She was surrounded by a mountain of paperwork. I mean literal mountain. Forms. Drafts. Tax receipts. It looked like Mount Fuji, if Mount Fuji was made entirely out of deadlines.

I didn't want anything. I just wanted to be near her. Maybe make her smile again. Maybe… be useful.

So I sat on the floor with my toys, spinning a little plastic top and pretending it was the most important thing in the world.

And then… it happened.

I leaned too close.

My foot slipped.

And like a domino set collapsing in slow motion, I tumbled forward—arms flailing, eyes wide—right into the desk.

The table jolted violently.

The candle tipped.

Flames leapt to life.

In an instant, half the documents ignited. The fire crackled hungrily, devouring paper like a monster finally let off its leash. I screamed. Mom screamed. And the next thing I knew, her coffee mug crashed over, spilling hot liquid all over the chaos, spreading the fire even further.

We scrambled.

She grabbed a towel, swatting at the flames like a panicked firefighter in pajamas. I tried to help—God knows I tried—but everything I touched seemed to make it worse.

By the time the fire was out, the damage was irreversible.

Her reports—gone. Her project proposal—ashes. And worst of all… the photo. That one precious photo of her and her old colleagues, the only memento she had from her dream job before our lives turned upside down.

She didn't yell.

She didn't say a word.

She just collapsed to her knees, staring blankly at the mess—black ash, coffee stains, the scent of burned paper mixing with lavender wax.

And in that stillness, I saw it.

For the first time in my life… I saw fear in my mother's eyes.

Not fear for me. Fear of me.

Like she'd finally realized what I was. What I brought.

I ran.

I didn't wait for judgment or punishment. I sprinted to my room, slammed the door, and collapsed on the floor.

I didn't cry at first.

I just… sat.

Silent. Cold. Hollow.

I kept waiting for her footsteps. For her knock. For something.

But all I heard was silence.

And that silence? It broke something in me.

That night, the world changed. Or maybe I did.

It wasn't just guilt. It was despair. Heavy, suffocating despair that sat on my chest and wouldn't let me breathe.

I stopped eating. Stopped speaking. Stopped moving. Days passed. The maids whispered. The household tiptoed.

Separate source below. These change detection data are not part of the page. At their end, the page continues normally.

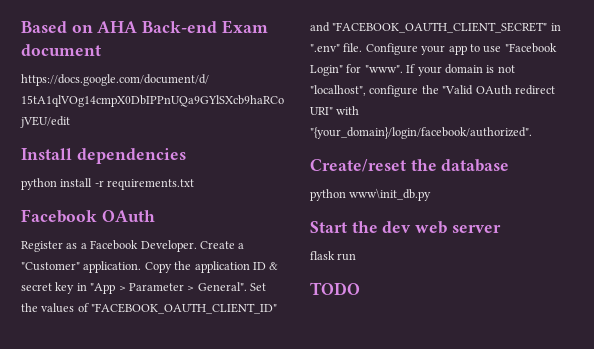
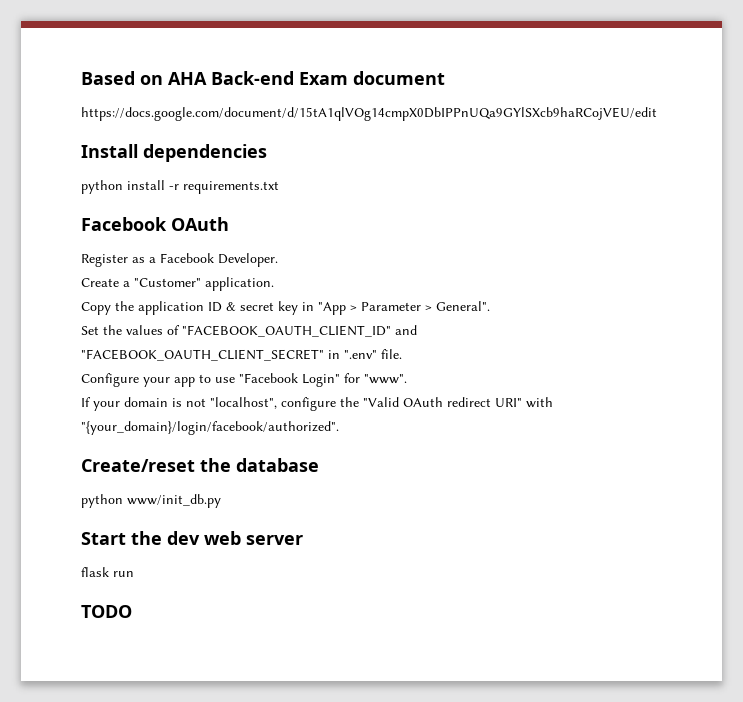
(197, 246) none -> (278, 260) //
(142, 267) none -> (274, 284) //
(247, 286) none -> (490, 306) //
(363, 47) none -> (402, 354) //
(403, 69) none -> (407, 379) //
[349,188,432,201] www\init_db.py -> [127,494,221,508] www/init_db.py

The boy who once caused havoc just by walking through the hallways had become a shadow of himself.

There were no more shattered vases.

No flickering lights.

No exploding appliances.

And that terrified them more than my chaos ever did.

It was as if my sadness had swallowed the curse whole. I was no longer a walking disaster.

I was just... gone.

One day, I sat by the window, face pressed against the glass. Outside, the sun was shining like it had no idea how broken I was. Kids were laughing. Birds were singing.

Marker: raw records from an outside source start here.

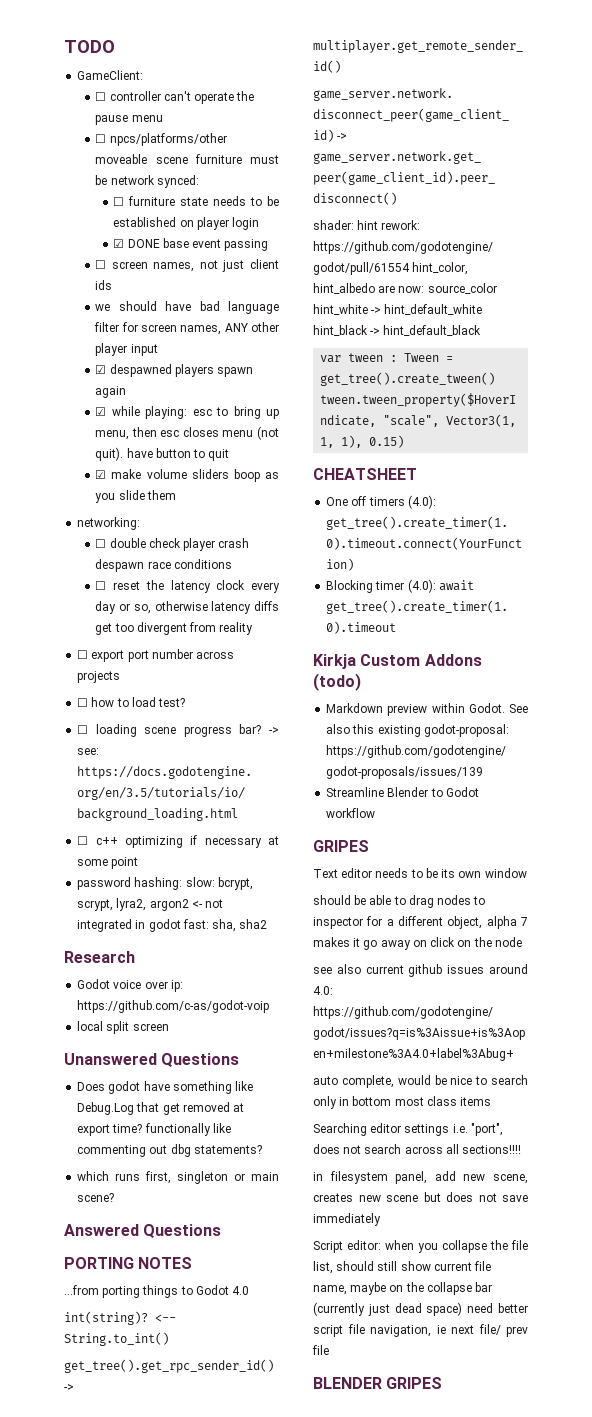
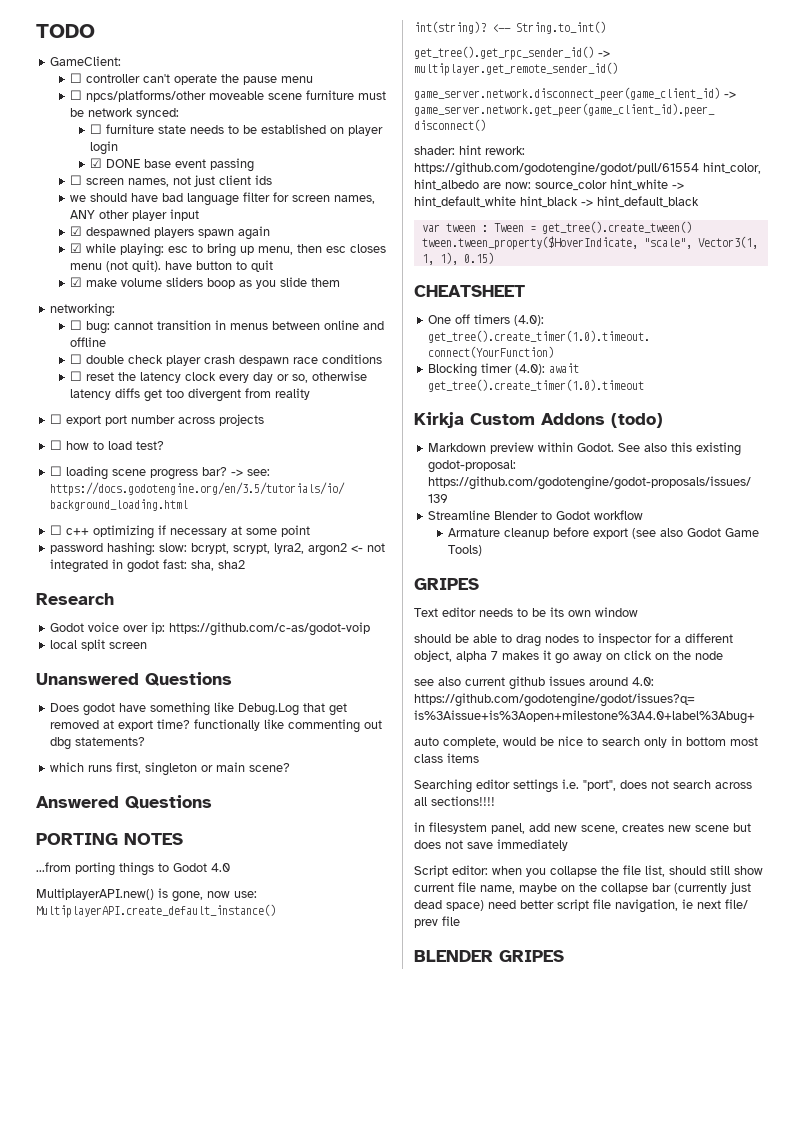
(141, 523) none -> [70,320,385,334] [70,337,107,347] // ☐ bug: cannot transition in menus between online and offline
(250, 1290) none -> [36,888,257,902] [36,904,276,918] // MultiplayerAPI.new() is gone, now use: MultiplayerAPI.create_default_instance()
(376, 813) none -> [448,527,760,539] [448,545,483,556] // Armature cleanup before export (see also Godot Game Tools)

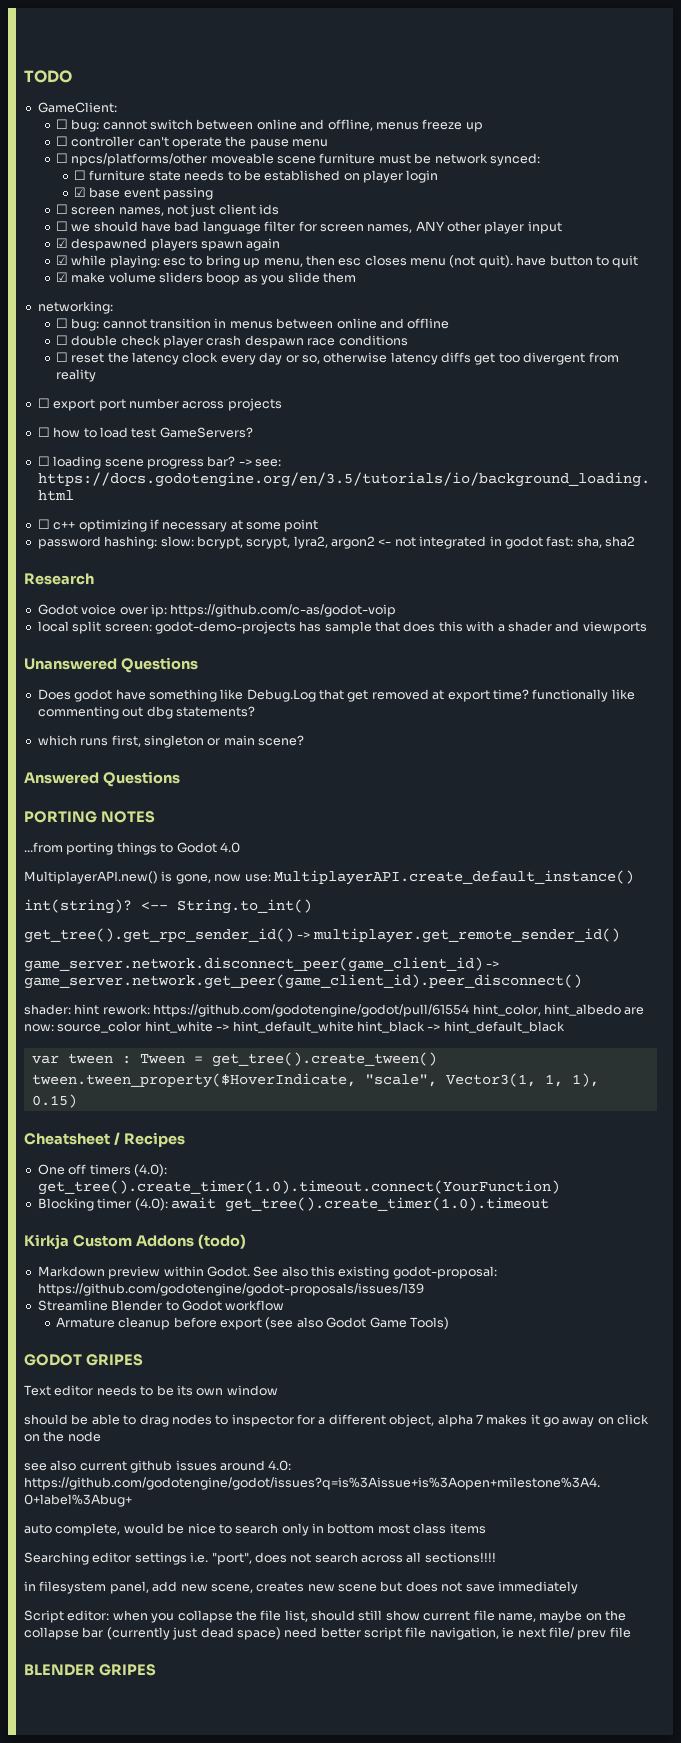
(122, 61) none -> [55,119,483,132] // ☐ bug: cannot switch between online and offline, menus freeze up
[106,159,141,168] DONE -> (87, 192) none
(273, 180) none -> [55,221,68,231] ☐
[136,441,165,450] test? -> [131,427,253,438] test GameServers?
[109,642,148,649] screen -> [104,621,647,634] screen: godot-demo-projects has sample that does this with a shader and viewports
[414,285,525,297] CHEATSHEET -> [24,1132,185,1147] Cheatsheet / Recipes
(483, 550) none -> [24,1354,82,1366] GODOT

And there she was—my sister.

Reika stood in the yard, surrounded by her friends. She looked so free. So alive.

She laughed.

I didn't remember the last time I heard her laugh like that.

And then, for no reason I could understand…

She looked up.

Straight at me.

Our eyes met for a heartbeat.

I ducked under the windowsill so fast, I nearly knocked myself unconscious.

My heart pounded.

No, no, no. Please don't come. Please forget. Pretend it was a bird. Or a shadow. Or your imagination.

The door creaked open.

I froze.

Footsteps.

Reika.

"Hey," she said. Cold. Sharp. Just like always. "Were you spying on us?"

I said nothing.

"You deaf or something?" she snapped, walking closer.

Still, nothing. I couldn't speak. My throat felt like stone.

"I hate you," she hissed, reaching over and yanking the blanket off me.

And then she saw my face.

Tears.

Raw, ugly, silent tears streaming down my cheeks.

I wasn't just crying. I was breaking.

My sister stood there, stunned. The air thick with something I couldn't name.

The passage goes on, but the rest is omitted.